Significado: afortunado, bendecido, de buen augurio.
Eymen es un nombre masculino de origen árabe-turco con un sentido resueltamente positivo: «afortunado», «bendecido», «de buen augurio». Es la forma turca de Ayman, construida sobre la raíz árabe Y-M-N, asociada a la bendición y a la «mano derecha» —el lado del bien y de la suerte en la tradición. Un nombre-portafortuna, en definitiva.
Su sonoridad corta y enérgica, fácil de llevar en muchos idiomas, explica su éxito creciente. Muy de moda en Turquía y en las comunidades turcas y magrebíes, Eymen ha ganado terreno en Francia en los últimos años, donde forma parte de los nombres masculinos en ascenso. Es típicamente un nombre de generación joven, moderno e internacional.
Sin un día asignado en el calendario francés, Eymen extrae su encanto de su sentido luminoso y de su modernidad. Evoca la suerte, la bendición y un futuro bajo los mejores augurios: difícilmente se puede soñar con un programa más optimista para un niño.
Eymen lleva un nombre-talismán: «el bendecido», «el afortunado». Y como suele ocurrir, la suerte que se le atribuye, él mismo la fabrica. El número 8 que lo acompaña habla de ambición, sentido de los negocios y una energía de constructor: Eymen no se conforma con esperar el buen augurio prometido por su nombre, sino que lo provoca a fuerza de voluntad y trabajo.
Dinámico y determinado, tiene la mirada puesta en el futuro y el gusto por los grandes objetivos. Hijo de su generación, moderno e internacional, Eymen se siente tan a gusto en varias culturas como en varios idiomas; le gusta tender puentes, avanzar y superarse. Se percibe en él una gran seguridad, temperada por la generosidad de aquel que, sabiéndose «bendecido», quiere hacer disfrutar a los demás de su buena estrella.
La raíz de su nombre, la del «buen lado» y de la bendición, le infunde un optimismo contagioso. Eymen ve el vaso medio lleno, rebota rápido y arrastra a los demás a su paso. Leal con sus seres queridos, protector, cuida su reputación de hombre de palabra.
¿Sus desafíos? Una ambición que, mal canalizada, puede derivar en impaciencia o en la necesidad de controlar todo. A Eymen le cuesta soportar el fracaso y puede mostrarse terco cuando una idea le preocupa. Ganará en cultivar la paciencia y en saborear el camino tanto como la cima. Pero en cuanto encuentra este equilibrio, se convierte en un motor formidable para su entorno: cálido, emprendedor y generoso, un joven que lleva bien su nombre y transforma la suerte anunciada en éxito compartido.
Retrato lúdico, para tomar con una sonrisa.
Eymen, ese «bendecido», no necesita correr tras el amor; lo atrae como el calor atrae al frío.
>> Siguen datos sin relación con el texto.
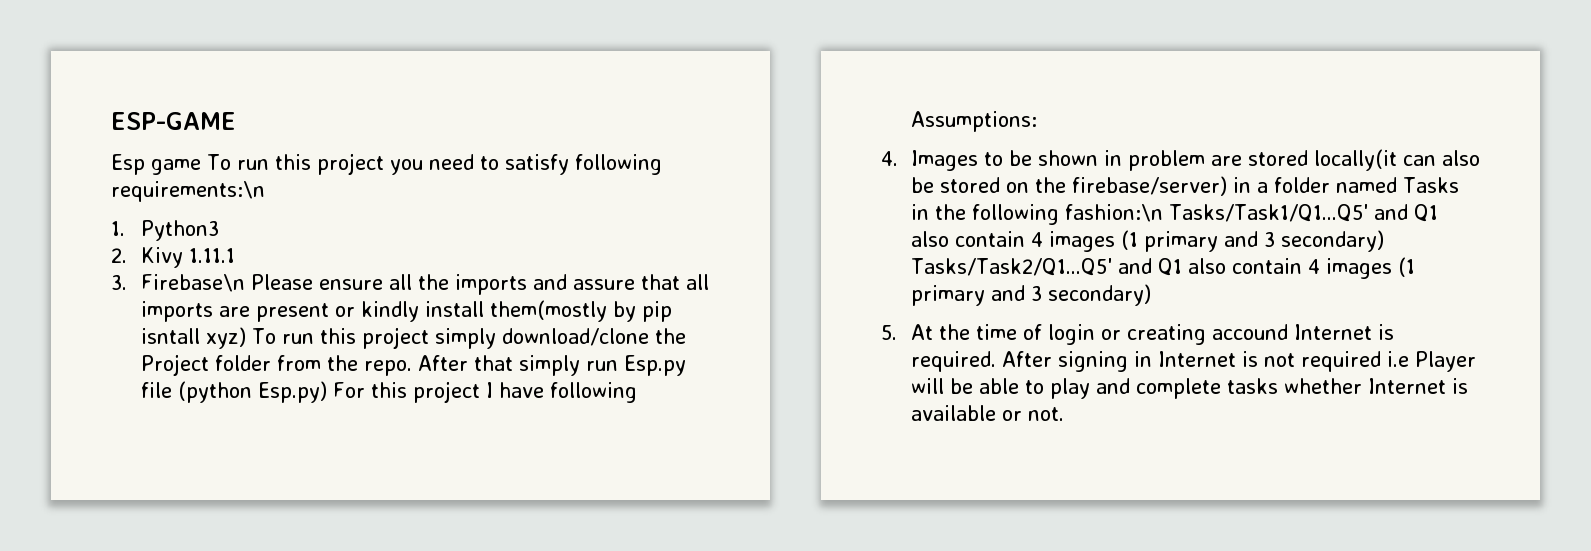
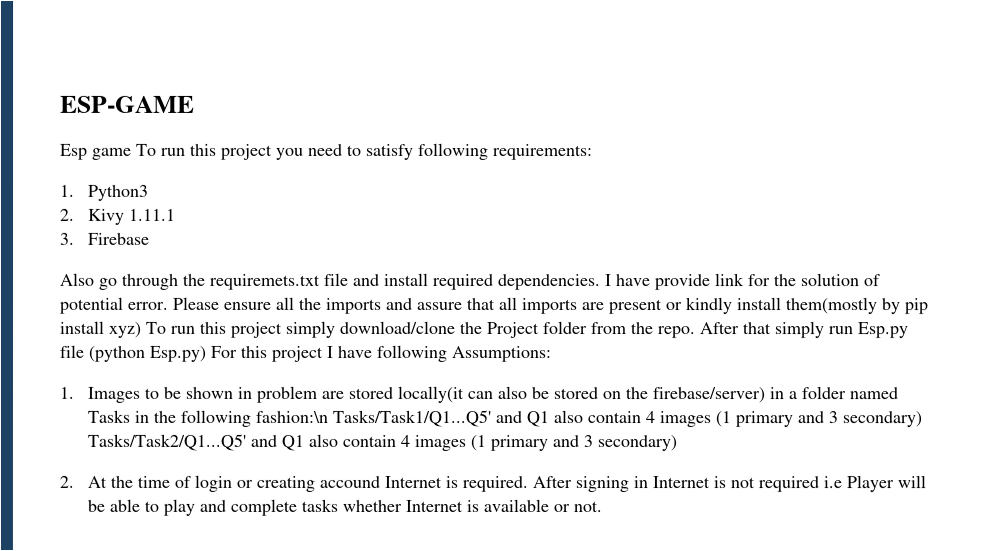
[111,181,265,202] requirements:\n -> [493,143,593,161] requirements:
[140,274,245,292] Firebase\n -> [87,232,150,245] [59,272,881,291] [59,296,168,314] Firebase // Also go through the requiremets.txt file and install required dependencies. I have provide link for the solution of potential error.
[140,328,200,344] isntall -> [59,320,104,334] install
[881,151,898,166] 4. -> [59,386,74,399] 1.
[881,325,897,340] 5. -> [59,475,74,488] 2.

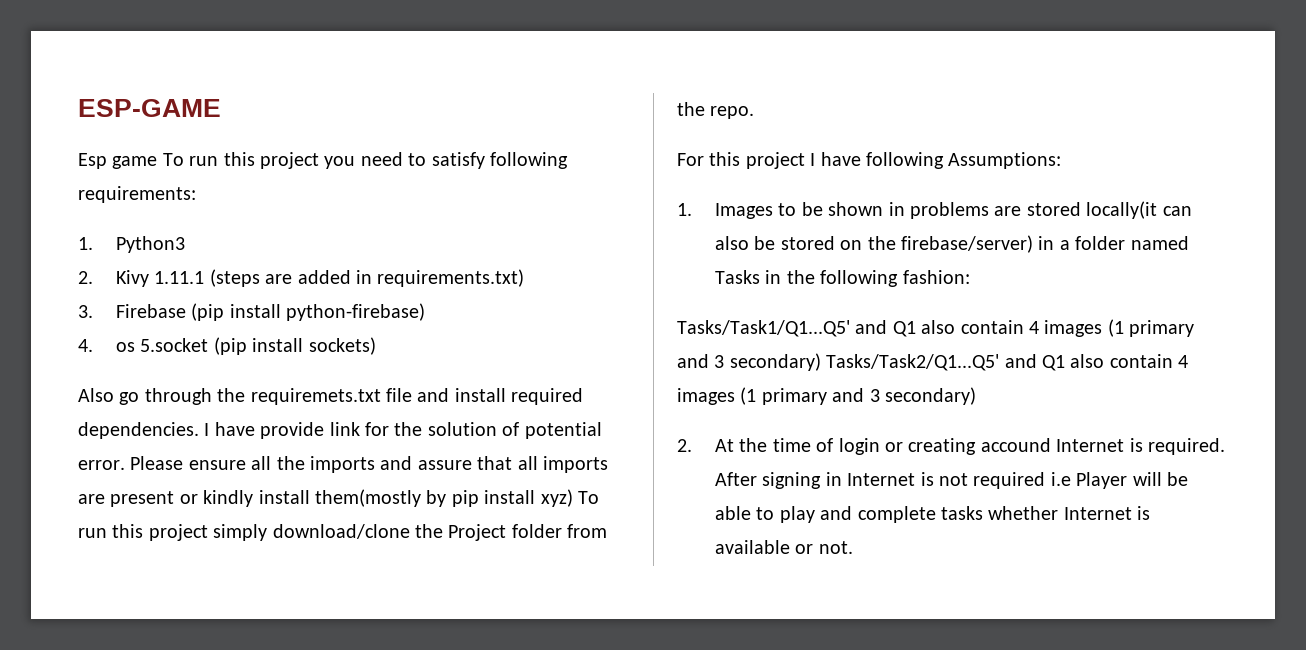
[60,232,150,245] // 3. Firebase -> [209,269,525,287] [78,303,426,321] [78,337,376,355] (steps are added in requirements.txt) // 3. Firebase (pip install python-firebase) // 4. os 5.socket (pip install sockets)
[699,321,908,339] [59,344,206,362] After that simply run Esp.py file (python Esp.py) -> (755, 112) //
[255,385,317,403] problem -> [909,202,989,219] problems
[254,410,328,423] fashion:\n -> [902,270,970,284] fashion: //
Seductor nato, lleva en sí esa gracia natural que hace bajar la guardia sin esfuerzo. No es de los que agreden el corazón, sino de los que lo envuelven, con una sensualidad dulce y persistente, como una bendición silenciosa. Lo que le apasiona es esa alquimia rara donde el destino parece conspirar para su encuentro: busca una conexión de buen augurio, un alma que resuene con su propia suerte. En cambio, lo que le aburre instantáneamente es la pesadez de lo ordinario, la grisura del día a día sin chispa. Huye de la banalidad como de la mala suerte. Necesita esa chispa divina, ese «yumn» que transforma una simple mirada en una promesa eterna. Para él, amar no es una batalla, es una recepción. Acoge el amor como un regalo del cielo, con una gratitud sensual que convierte cada instante compartido en un ritual sagrado, ligero y electrizante.
«Afortunado», «bendecido», «de buen augurio», de la raíz árabe Y-M-N relacionada con la bendición.
Es la forma turca del árabe Ayman; el nombre es árabe-turco.
No, este nombre musulmán no tiene un día asignado en el calendario cristiano francés.
Es el mismo nombre: Eymen es la grafía y pronunciación turcas de Ayman.
Sí, forma parte de los nombres masculinos en fuerte progresión en los últimos años.